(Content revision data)
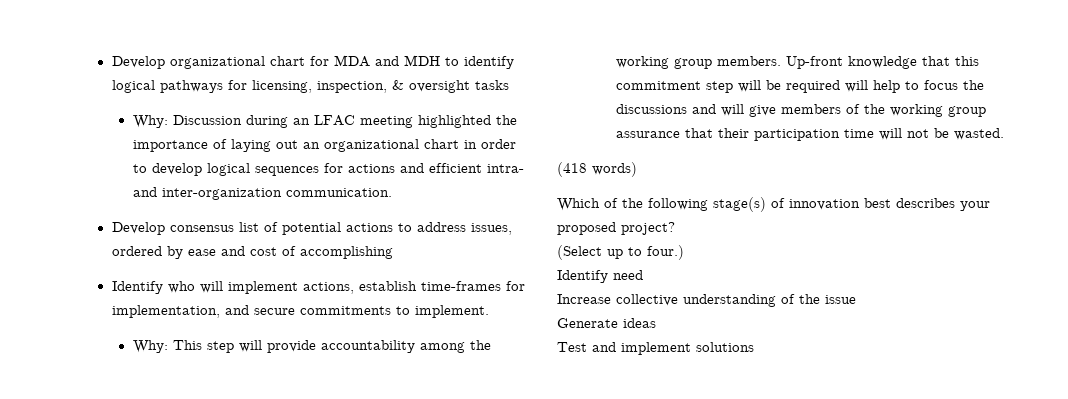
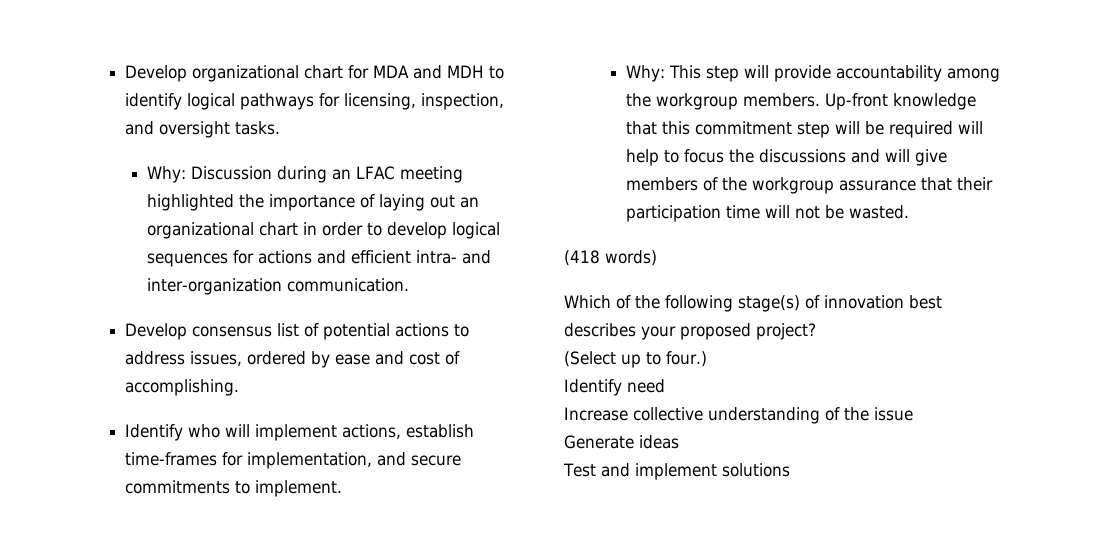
- Develop organizational chart for MDA and MDH to identify logical pathways for licensing, inspection, & oversight tasks
+ Develop organizational chart for MDA and MDH to identify logical pathways for licensing, inspection, and oversight tasks.
- Develop consensus list of potential actions to address issues, ordered by ease and cost of accomplishing
+ Develop consensus list of potential actions to address issues, ordered by ease and cost of accomplishing.
- Why: This step will provide accountability among the working group members.
+ Why: This step will provide accountability among the workgroup members.
- Up-front knowledge that this commitment step will be required will help to focus the discussions and will give members of the working group assurance that their participation time will not be wasted.
+ Up-front knowledge that this commitment step will be required will help to focus the discussions and will give members of the workgroup assurance that their participation time will not be wasted.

* _Task details_:
From the entries, report each line that includes the word "provide".

* _Solution to the exercise_:
- Why: This step will provide accountability among the working group members.
+ Why: This step will provide accountability among the workgroup members.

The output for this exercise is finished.